Multimodal Analgesia Decreases Postoperative Opioid Consumption in Living Liver Donation.

OBJECTIVE: To evaluate the effects of multimodal analgesia on postoperative opioid consumption and perioperative pain management in patients undergoing living liver donation.
METHODS: A retrospective study was conducted of 129 patients who underwent living liver donation between 2006 and 2015. Patients were separated into 2 cohorts, pre-multimodal analgesia and multimodal analgesia, to allow intergroup analysis. All patients received an intrathecal opioid injection and underwent donor hepatectomy. Primary outcome data compared opioid consumption in oral morphine equivalents for postoperative days (PODs) 0 to 4 between the cohorts. Secondary outcomes compared yearly averaged cumulative opioid consumption on PODs 0 to 4 in oral morphine equivalents; yearly averaged numeric rating scale pain scores; hospital length of stay; and percentage of patients receiving intravenous ketorolac, ketamine, or transversus abdominis plane blocks.
RESULTS: For PODs 0 to 4, a 50% reduction in overall opioids administered postoperatively (359 mg vs 179 mg; P<.01) was observed in the multimodal analgesia cohort, whereas no significant difference was found in year-to-year average postoperative pain scores (4.5 vs 3.6). The proportion of patients receiving ketorolac increased to more than 90% by 2013. More than 40% of all patients in the multimodal analgesia group received a perioperative regimen of acetaminophen, gabapentin, ketamine, and transverse abdominal plane blocks (0% in pre-multimodal analgesia). Mean hospital length of stay was reduced from 7.7 to 6.6 days (P<.01).
CONCLUSION: Implementation of multimodal analgesia to manage perioperative pain in living liver donation resulted in a 50% reduction of postoperative opioid consumption. Clinically satisfactory average pain scores were maintained for PODs 0 to 4.

Perioperative clinical pain pathways using opioid-sparing medications, regional anesthesia techniques, and provider education on methods to treat perioperative pain have had a dramatic impact on pain control and patient outcomes., These improved outcomes are most notably observed in orthopedic, gynecologic, and colorectal surgery as these services were early adopters of these enhanced recovery pathways.3, 4, 5, 6, 7 However, in the modern era of multimodal analgesia and associated improved outcomes, few data have been published on opioid consumption and postoperative pain control in living liver donation.

Pain management regimens for living liver donation have traditionally relied on large doses of opioid medications, particularly morphine, for perioperative analgesia.

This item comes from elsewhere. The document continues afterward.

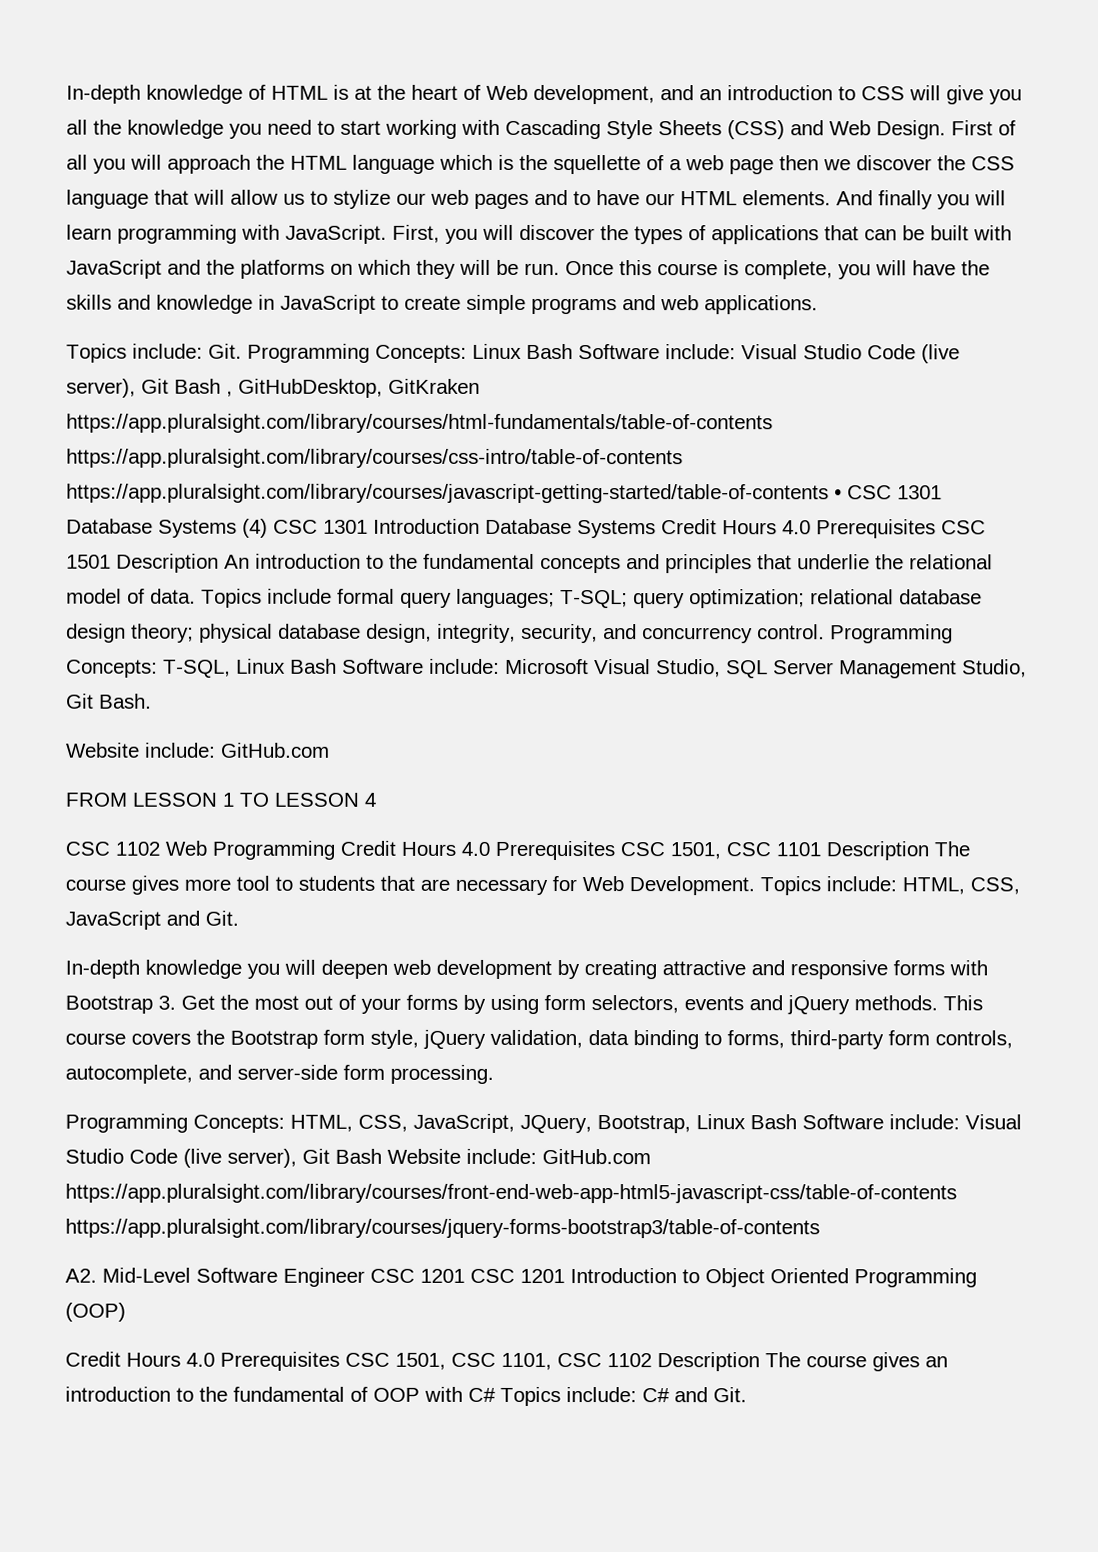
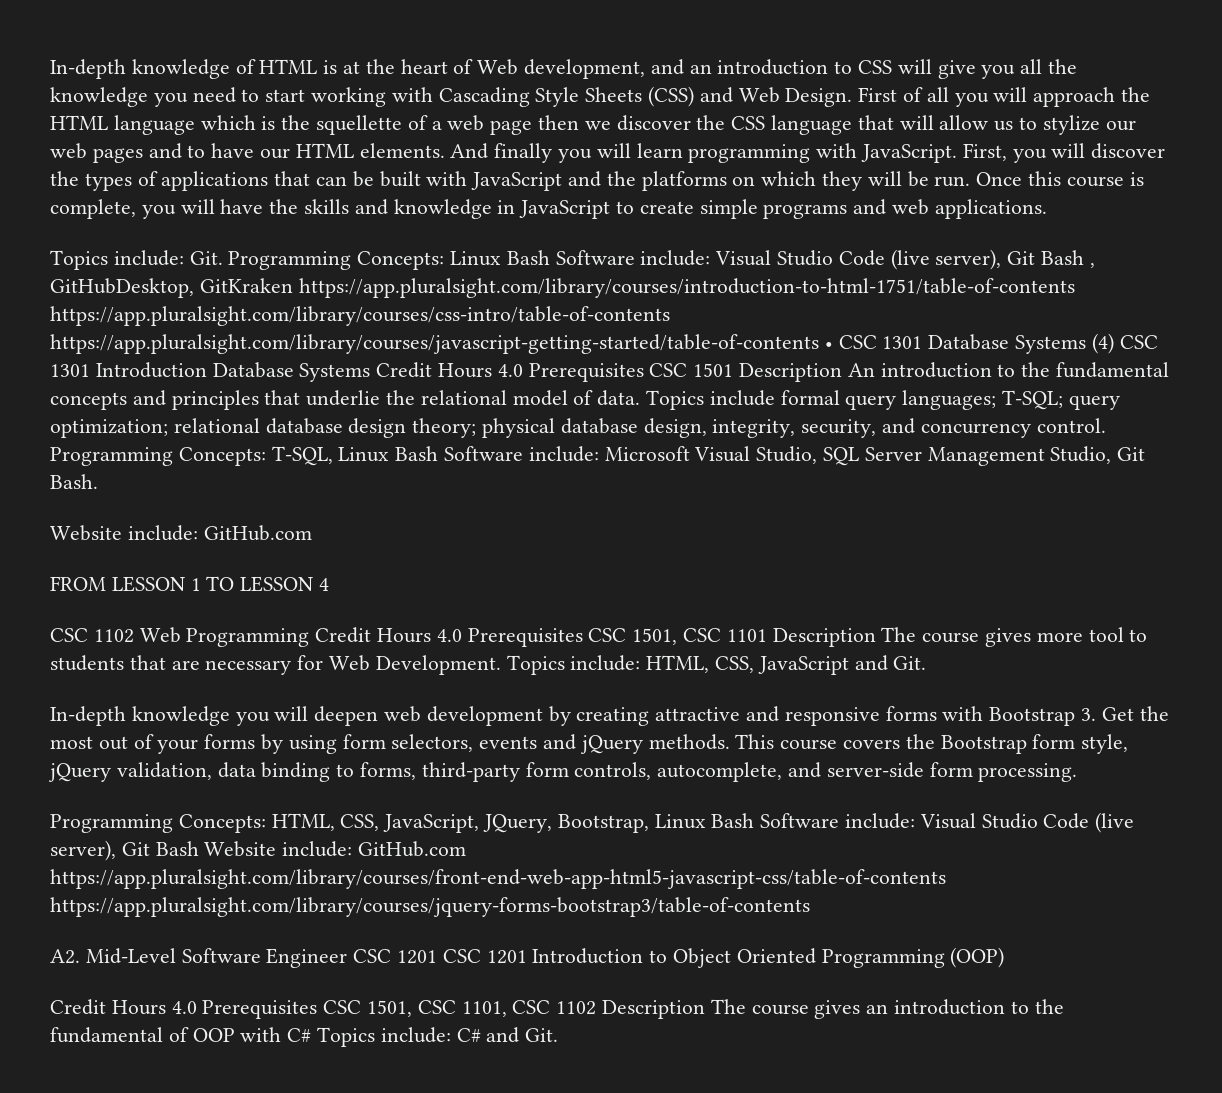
- Topics include: Git. Programming Concepts: Linux Bash Software include: Visual Studio Code (live server), Git Bash , GitHubDesktop, GitKraken https://app.pluralsight.com/library/courses/html-fundamentals/table-of-contents https://app.pluralsight.com/library/courses/css-intro/table-of-contents https://app.pluralsight.com/library/courses/javascript-getting-started/table-of-contents • CSC 1301 Database Systems (4) CSC 1301 Introduction Database Systems Credit Hours 4.0 Prerequisites CSC 1501 Description An introduction to the fundamental concepts and principles that underlie the relational model of data.
+ Topics include: Git. Programming Concepts: Linux Bash Software include: Visual Studio Code (live server), Git Bash , GitHubDesktop, GitKraken https://app.pluralsight.com/library/courses/introduction-to-html-1751/table-of-contents https://app.pluralsight.com/library/courses/css-intro/table-of-contents https://app.pluralsight.com/library/courses/javascript-getting-started/table-of-contents • CSC 1301 Database Systems (4) CSC 1301 Introduction Database Systems Credit Hours 4.0 Prerequisites CSC 1501 Description An introduction to the fundamental concepts and principles that underlie the relational model of data.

However, in recent years, multimodal pain regimens, often highlighted by regional anesthesia techniques, have become more widespread.9, 10, 11, 12, 13, 14 These multimodal regimens are now being deployed to better treat postoperative pain, and it is hoped that they will continue to have an impact on improved perioperative outcomes.15, 16, 17, 18, 19

Given the paucity of information on pain control outcomes in this population of patients, a gap in knowledge exists for providers caring for living liver donors and up-to-date postoperative opioid reduction practices. The aim of this study was to determine the impact of multimodal analgesia on postoperative opioid consumption in patients undergoing living liver donation and to investigate the pain management techniques enacted at a single center.

Methods

This study was approved by the International Review Board of Mayo Clinic, Rochester, Minnesota. We performed a retrospective data analysis of 129 patients who underwent living liver donation between 2006 and 2015 and met study inclusion and exclusion criteria. Patients were separated into 2 surgical cohorts, a pre–multimodal analgesia group (46 patients, 2006-2010) and a multimodal analgesia group (83 patients, 2011-2015), to allow an intergroup analysis. The multimodal analgesia group was retroactively defined by the year 2011, when intravenous ketorolac (>50% of patients receiving it) was consistently provided to patients perioperatively. Primary outcome data compared opioid consumption in oral morphine equivalents (OMEs) for each postoperative day (POD) 0 through 4 between cohorts. Secondary outcomes compared yearly averaged cumulative opioid consumption on PODs 0 to 4 in OMEs; yearly average numeric rating scale (NRS) pain scores during this same time period; hospital length of stay; and percentage of patients receiving intravenous ketorolac, ketamine, or transversus abdominis plane block (TAP).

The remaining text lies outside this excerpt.